HomeCategoryAmabhungane voids part of Moti's secret injunction, but gag remains

Amabhungane voids part of Moti’s secret injunction, but gag remains

Zunaid Moti.

A secret court order obtained by Moti Group requiring renowned non-profit investigative journalism unit Amabhungane to return thousands of company documents by Saturday night, which allegedly link Moti Group to a series of inappropriate relationships. with Zimbabwe’s ruling elite, it has been outclassed. turned.

A new revised order, reached by agreement, requires the hidden document to be held until the matter is heard in the Johannesburg High Court for argument.

The second part of the Moti Group’s secret order remains in place, prohibiting the news organization from publishing any articles based on the documents until October.
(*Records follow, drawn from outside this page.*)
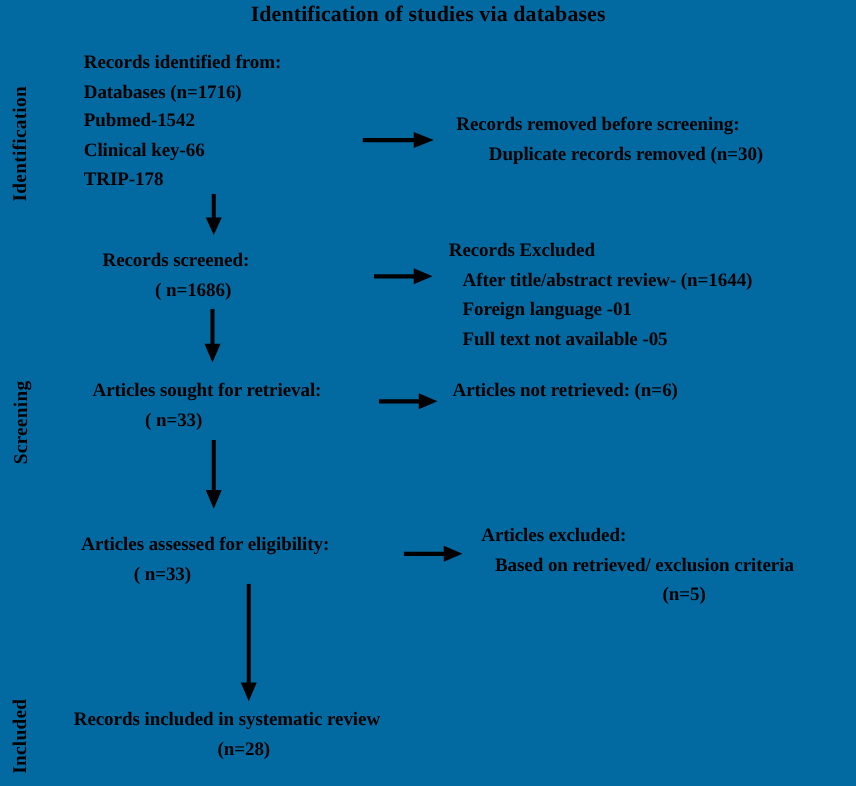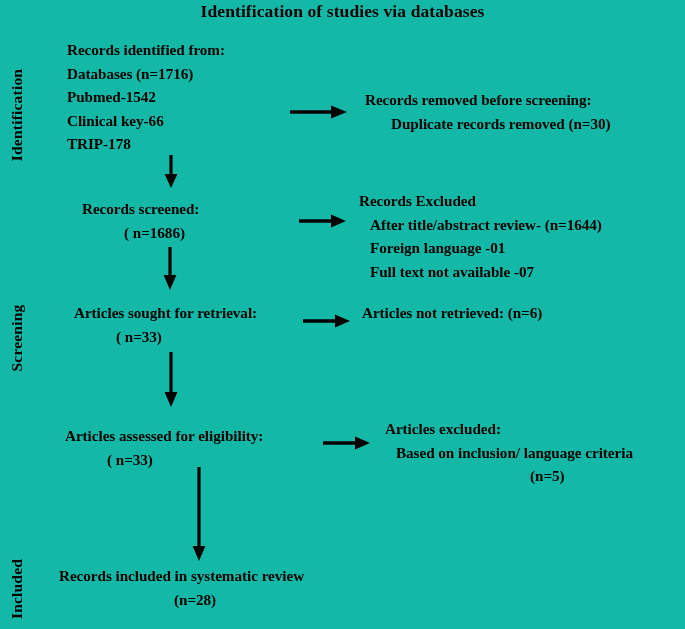"Identification of studies via databases" #page { background: #14b8a6 -> #0369a1 }
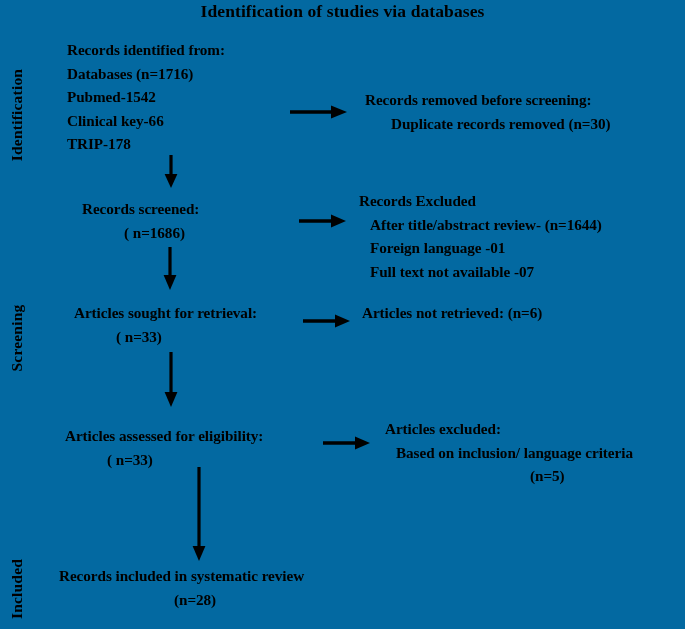"Full text not available -07" span.line { text: -07 -> -05 }
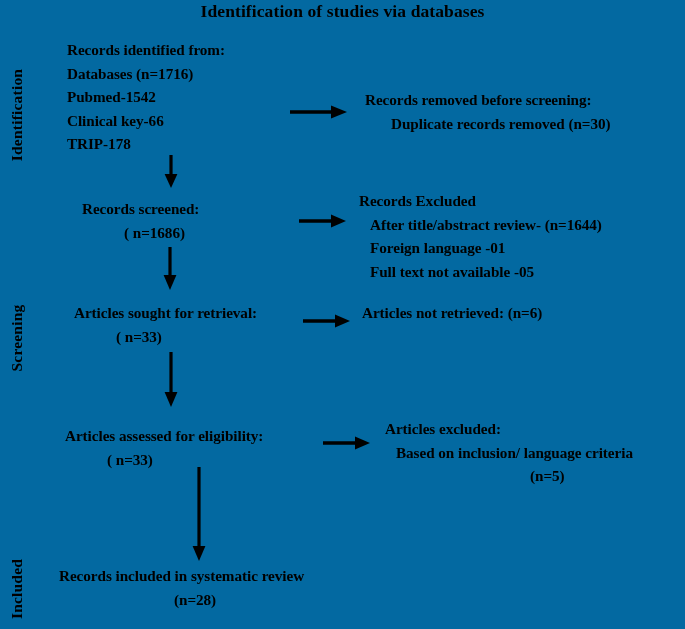"Based on inclusion/ language criteria" span.line { text: inclusion/ language -> retrieved/ exclusion }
In a statement issued on Saturday, Amabhungane welcomed the revised order, saying it undid “the worst aspects of the order,” which Moti Group obtained on Thursday.

“The urgent court judge said that the order issued earlier in our absence by Judge John Holland-Muter should never have been granted. Today’s variation of that order, reached by agreement, means that Amabhungane will no longer be required to hand over the documents in his possession, which Moti Group claims belong to them and are stolen documents,” the statement read.

Amabhungane said they had been “seriously concerned about the damage to source protection” as a result of the handover.

“By Friday morning we had already made an offer to preserve the documents pending proper airing of the matter in court. This was rejected by the Moti Group. The variance order effectively implements the offer we made yesterday, which we made to make sure we don’t have to serve documents tonight, as required by the court order.”

“While we are disappointed that the in our opinion unjustified and abusive gag order issued against us remains in effect for now, we will fight this in due course and believe today’s variance was necessary to protect our sources.”

The order was obtained urgently, behind closed doors and ex parte, meaning that Amabhungane was unable to present arguments against the order.

The Moti Group is owned by Zunaid Moti, a controversial business figure with a colorful past.

In April, Amabhungane began publishing a series of articles exposing Moti’s alleged links to Zimbabwe’s ruling elite, linking Moti to bribing various leaders of Zimbabwe’s ruling Zanu-PF and members of the government.

Moti Group is a conglomerate with a diverse international portfolio that includes mining, real estate development and aviation.

The nonprofit investigative journalism unit says the documents reveal that Moti has enjoyed a close personal relationship with Zimbabwe’s President Emmerson Mnangagwa and Vice President General Constantine Chiwenga. Supposedly, Moti has repeatedly leaned on them when he needed help with business and personal matters.

Moti has officially rejected any suggestion that he or Moti Group’s main chrome mining company in Zimbabwe, African Chrome Fields (ACF), received improper or improper benefits due to their relationship with Zimbabwean politicians. He also denied that he, ACF or the Moti Group were involved in any form of state capture of Zimbabwe and stated that ACF behaves like any other international investor in Zimbabwe.

The documents that Moti Group wants returned were allegedly downloaded in late 2022 by a former employee, Clinton van Niekerk, before he resigned from the company. Moti Group claims that the documents were “stolen” and that there is an ongoing SAPS investigation into Van Niekerk.